Italia

Finché c’è guerra c’è speranza

Un fabbricante d’armi italiano tra un mercenario trumpiano e un trafficante legato a oligarchi russi, affaristi e legali maltesi, società del Delaware ed emiratine. Affari sporchi dell’imperialismo straccione italiano emersi dall’Atlante di The Weapon Watch.

21 Marzo 2025

L’industria bellica italiana riproduce abbastanza fedelmente la geografia del settore manifatturiero nazionale: pochi grandi gruppi pubblici e privati italiani e stranieri (Leonardo, la parte militare di Fincantieri, Avio Aero, Alenia, i veicoli militari Iveco, Beretta, le filiali italiane di Rheinmetall e Tales), insieme il 90% del fatturato. Accanto una pletora di aziende e aziendine, molte imprese familiari – alcune hanno ceduto le quote, del tutto o in parte – a fondi perlopiù stranieri e i vecchi proprietari sono rimasti in azienda come dirigenti e start up, spesso fondate da ex militari, a volte con un pugno di dipendenti ma fatturati milionari, che operano nell’indotto dei grandi o forniscono direttamente beni e servizi a forze armate italiane e straniere. Insomma un ginepraio in cui è difficile orientarsi, figuriamoci esercitarvi un controllo. Tanto più è meritorio il lavoro dei curatori dell’Atlante di The Weapon Watch – uno è Carlo Tombola che abbiamo intervistato su GliStatiGenerali (18 marzo 2025) – un archivio al momento accessibile solo agli studiosi dell’industria bellica italiana divisa per settori e delle basi militari sul suolo italiano.

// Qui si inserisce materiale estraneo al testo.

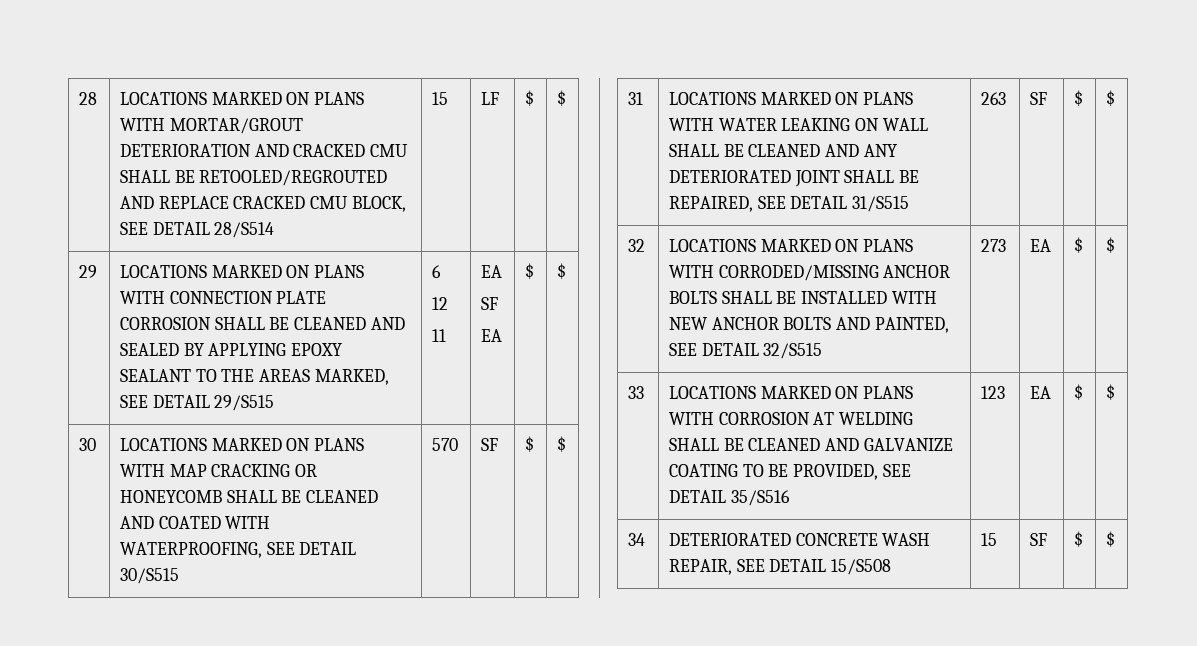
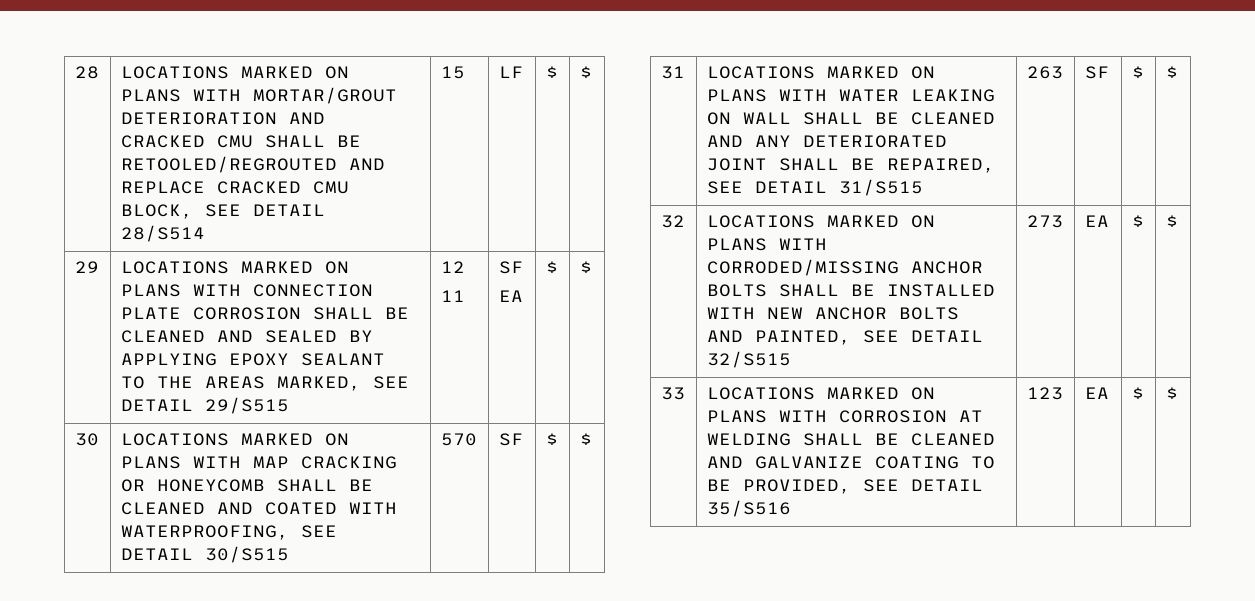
- 29 | LOCATIONS MARKED ON PLANS WITH CONNECTION PLATE CORROSION SHALL BE CLEANED AND SEALED BY APPLYING EPOXY SEALANT TO THE AREAS MARKED, SEE DETAIL 29/S515 | 6
- 12
- 11 | EA
- SF
+ 29 | LOCATIONS MARKED ON PLANS WITH CONNECTION PLATE CORROSION SHALL BE CLEANED AND SEALED BY APPLYING EPOXY SEALANT TO THE AREAS MARKED, SEE DETAIL 29/S515 | 12
+ 11 | SF
- 34 | DETERIORATED CONCRETE WASH REPAIR, SEE DETAIL 15/S508 | 15 | SF | $ | $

Saltabeccando un po’ a casaccio tra le schede, leggendo le informazioni sulle aziende, seguendo i link e usando i motori di ricerca per approfondire i casi, si trovano storie che ci spiegano più di tanti inutili dibattiti televisivi per quale ragione, ad esempio, il governo Meloni ha rispedito frettolosamente Almasri in Libia e l’opposizione lo ha criticato più nel metodo che nel merito. Quella che segue è una di quelle storie, ma chissà quante altre se ne potrebbero ricavare studiando a fondo l’Atlante.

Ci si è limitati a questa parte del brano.